In and Around Alleghany County
Alleghany Access to New River State Park – This location has a wonderful diversity of migrant songbirds in early May ranging from breeders such as Yellow Warbler, Scarlet Tanager, and Rose-breasted Grosbeak to birds destined for northern latitudes such as Blackpoll or Cape May Warblers. There are always birds associated with the river present like Mallards and Wood Ducks, and in winter one might see Green-winged Teal or Black Ducks as well. Winter Wrens, Swamp Sparrows, and even Golden Eagles might be seen on a given winter day.
Cheek Mountain – This site south of Sparta has a reputation for attracting Rough-legged Hawks and Golden Eagles in winter. Red-tailed Hawks and American Kestrels are two of the more abundant raptors that may also be seen there.
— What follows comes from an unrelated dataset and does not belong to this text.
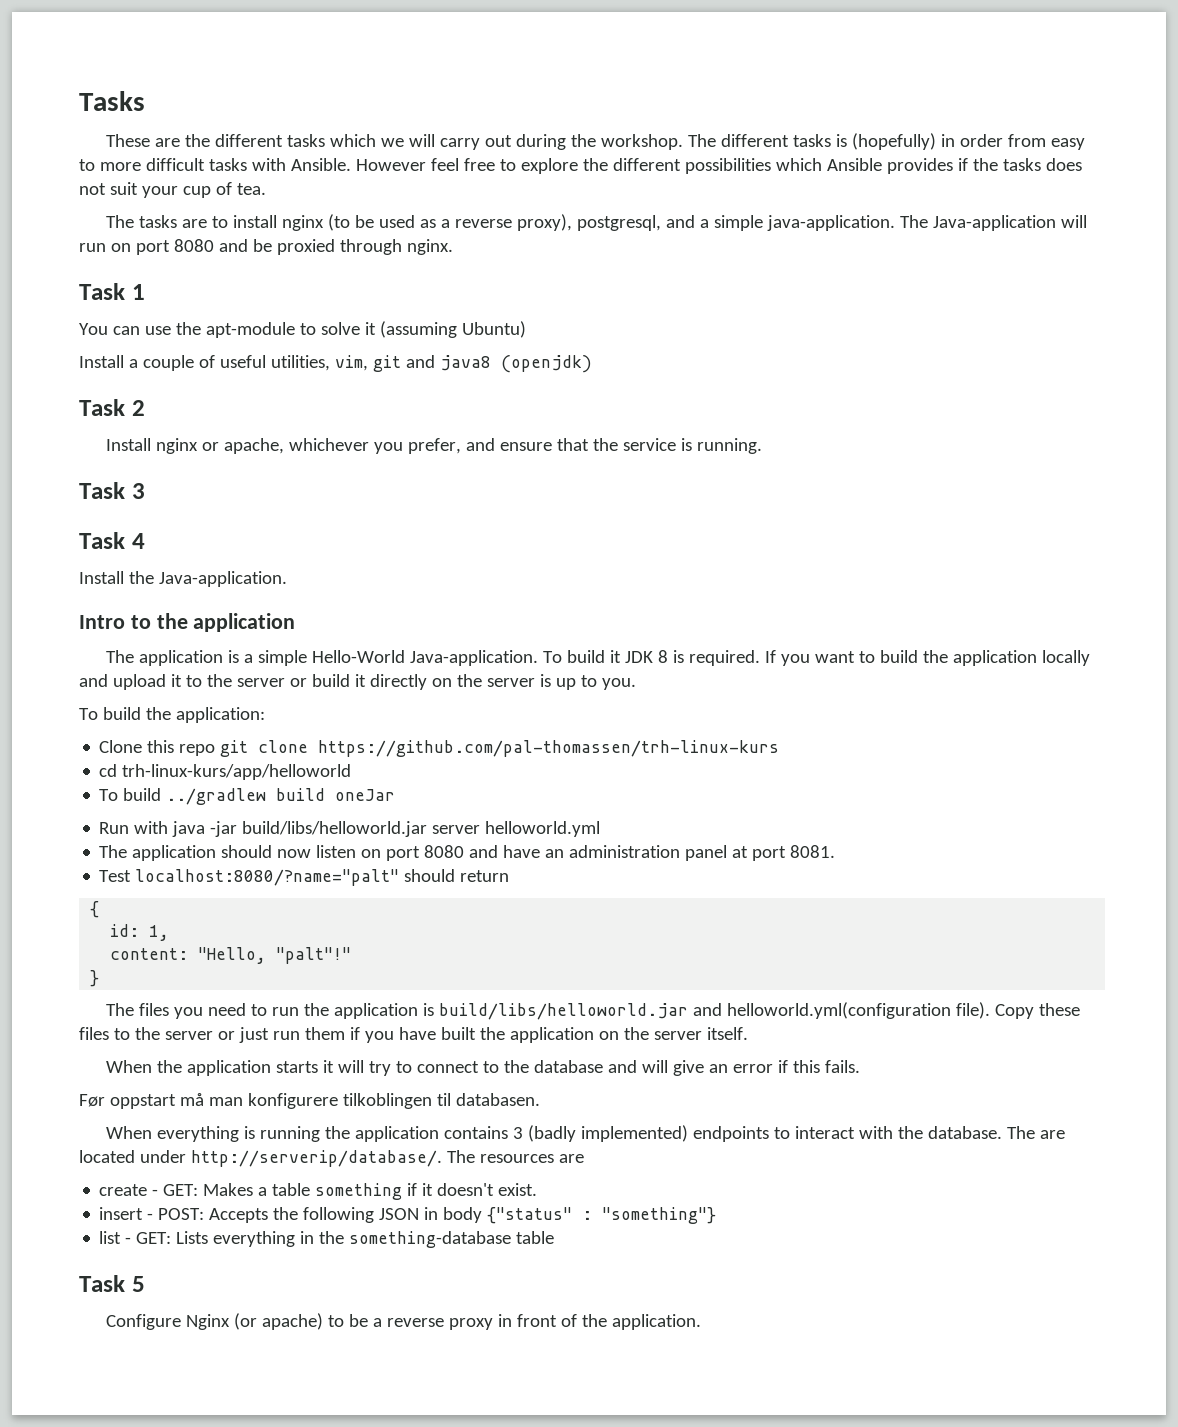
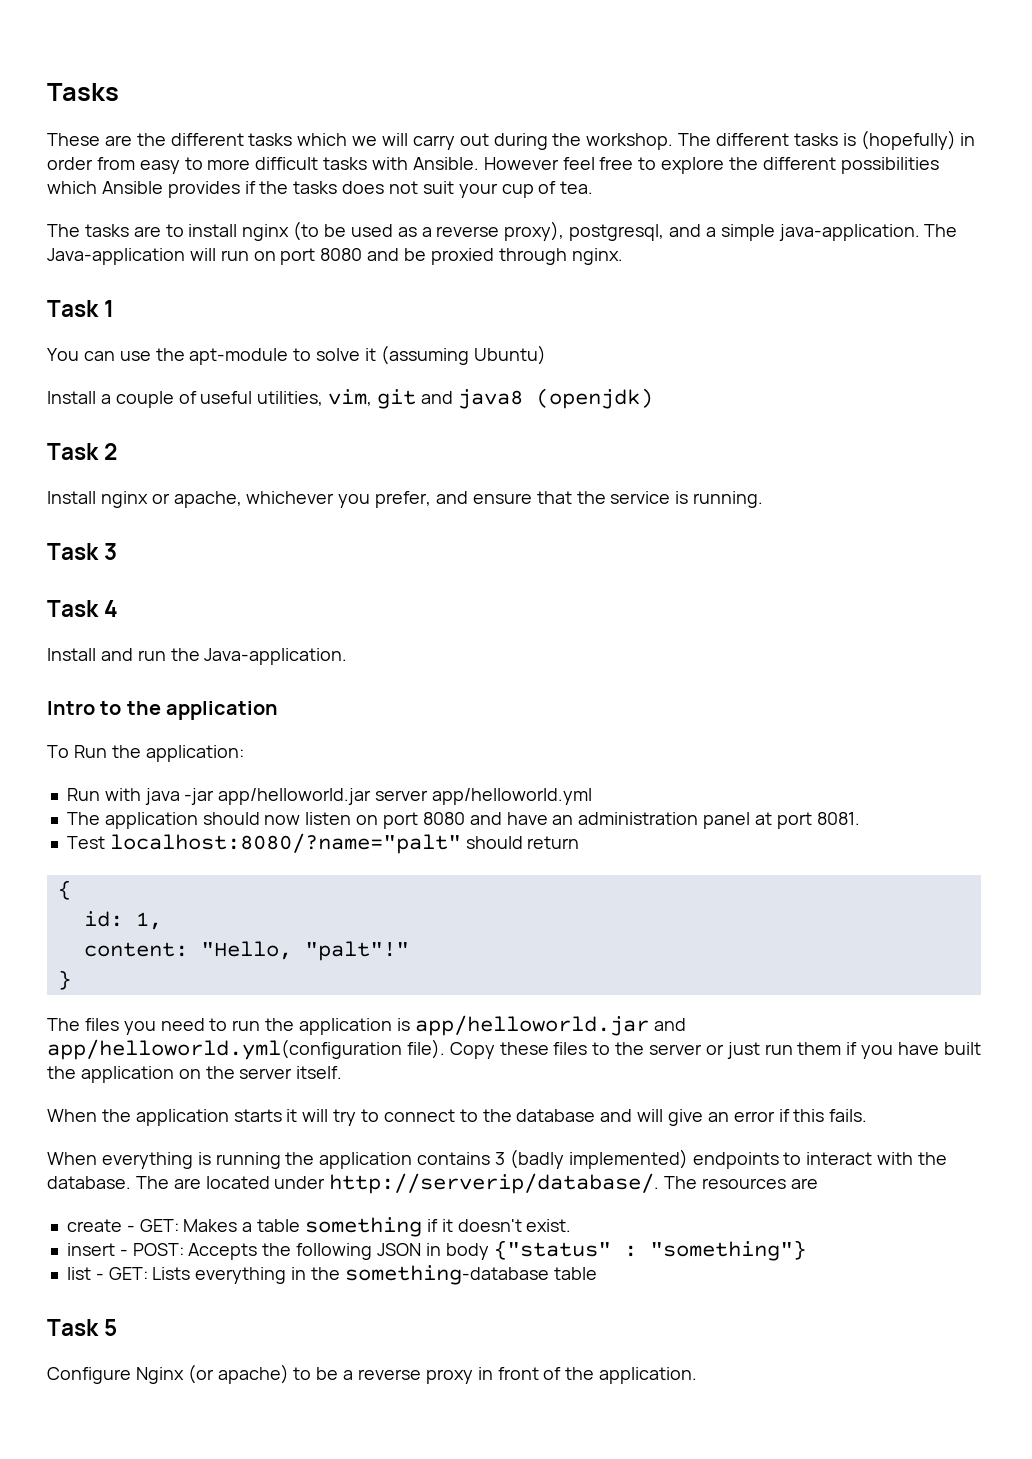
(124, 577) none -> [100,648,166,661] and run
[106,650,1091,666] [79,674,636,690] [79,707,265,723] [99,740,780,757] [99,764,352,780] [99,788,396,805] The application is a simple Hello-World Java-application. To build it JDK 8 is required. If you want to build the application locally and upload it to the server or build it directly on the server is up to you. // To build the application: // Clone this repo git clone https://github.com/pal-thomassen/trh-linux-kurs // cd trh-linux-kurs/app/helloworld // To build ../gradlew build oneJar -> [47,745,244,762] To Run the application:
[242,821,601,837] build/libs/helloworld.jar server helloworld.yml -> [218,788,592,805] app/helloworld.jar server app/helloworld.yml
[439,1002,952,1020] build/libs/helloworld.jar and helloworld.yml(configuration -> [414,1015,686,1036] [47,1039,402,1060] app/helloworld.jar and app/helloworld.yml(configuration
[79,1093,540,1109] // Før oppstart må man konfigurere tilkoblingen til databasen. -> (868, 1115) none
Doughton Park – While many species seen at Mahogany Rock Overlook may also be seen here, the lower elevations offer some species that will not be seen up on the crestline such as Acadian Flycatcher and Louisiana Waterthrush. Wood Thrush is more abundant down in the park’s valleys as well. Black-throated Green Warblers and Northern Parulas are common breeders as are Scarlet Tanagers. On dryer slopes, Ovenbird, Worm-eating, and Hooded Warblers can easily be found. The drumming of Ruffed Grouse can be heard from the floor of the valley along Basin Creek during early spring.
Mahogany Rock Overlook – This Blue Ridge Parkway overlook is a popular spot from which to view the fall raptor migration. Broad-winged Hawks appear there in mid- to late-September, sometimes forming kettles of several hundred or a few thousand birds. Other fall raptor species include Bald Eagle, Peregrine Falcon, American Kestrel, Merlin, Osprey, Northern Harrier, Red-shouldered Hawk and Red-tailed Hawk. In both spring and fall, there are good numbers of migrant songbirds including warblers, vireos, and tanagers. Occasionally in fall, a Red-headed Woodpecker or Olive-sided Flycatcher might be seen.
New River Trail State Park – This Virginia state park offers a wide variety of birds that either breed or migrate along its path. The park is a mostly linear feature that hugs the river for a total of over 60 miles. Whether you hike or bird by bike, it is a great spot to see both Baltimore and Orchard Orioles. Warbling Vireos are another specialty found here. In winter, various duck species of both the dabbling and diving variety can be found. Bald Eagles and Ospreys are found along its course and of course Belted Kingfishers, Great Blue Herons, and other birds strongly associated with water are quite common here.
Stone Mountain State Park – Species encountered here are often either those associated with moist, rhododendron covered Blue Ridge streams such as Louisiana Waterthrush and Acadian Flycatcher or else those found along dry ridges above such moist stream corridors and those would include Scarlet Tanager, Black-throated Green Warbler, Worm-eating Warbler, and Hooded Warbler. Large flocks of vultures that include both Turkey and Black Vultures can be seen overhead, especially on trails traversing rock outcroppings. Wild Turkeys can often be encountered along trails and are more easily seen in winter when the lack of foliages exposes them on ridges where they are often in search of acorns.
Just Outside of the Alleghany County Line
Grayson Highlands State Park – This high-elevation site offers excellent birding with seasonal variation. Visitors should remember that when it is spring in earnest a couple thousand feet lower in elevation (or more) that it is just beginning up in the park. Warblers such as Chestnut-sided, Magnolia, and Canada have returned to the park by late May. Other breeding residents include Hermit Thrush and Saw-whet Owl. Fall offers some good birding from prominent spots such as Twin Pinnacles Overlook where one may see Cape May Warbler and other migrant species while also offering a glimpse at the raptor migration on days with no fog or low clouds.
W. Kerr Scott Dam & Reservoir – The highlight of year is in winter when various diving waterfowl including mergansers, grebes, and ducks such as Ring-necked, Lesser Scaup, and the rarer Goldeneye and Long-tailed Duck appear. Bald Eagles and Ospreys may be seen in spring and fall migration, with eagles being observed throughout the year. Various public accesses provide opportunities to see various migrant songbirds and resident breeders such as Northern Parula and Hooded Warbler.
Thurmond Chatham Gameland – This state property which is predominantly in Wilkes County offers a mix of young forest stands managed with fire and some older mature stands of hardwood that create a mosaic of attractive habitat. Various warbler species including Hooded, Black-throated Green, Black-and-White, Ovenbird, Worm-eating, Prairie, Yellow-throated, Black-throated Blue, and Northern Parula. In the winter months, Red Crossbills have been observed here as have Golden Eagles. Ravens can be heard overhead and breed locally.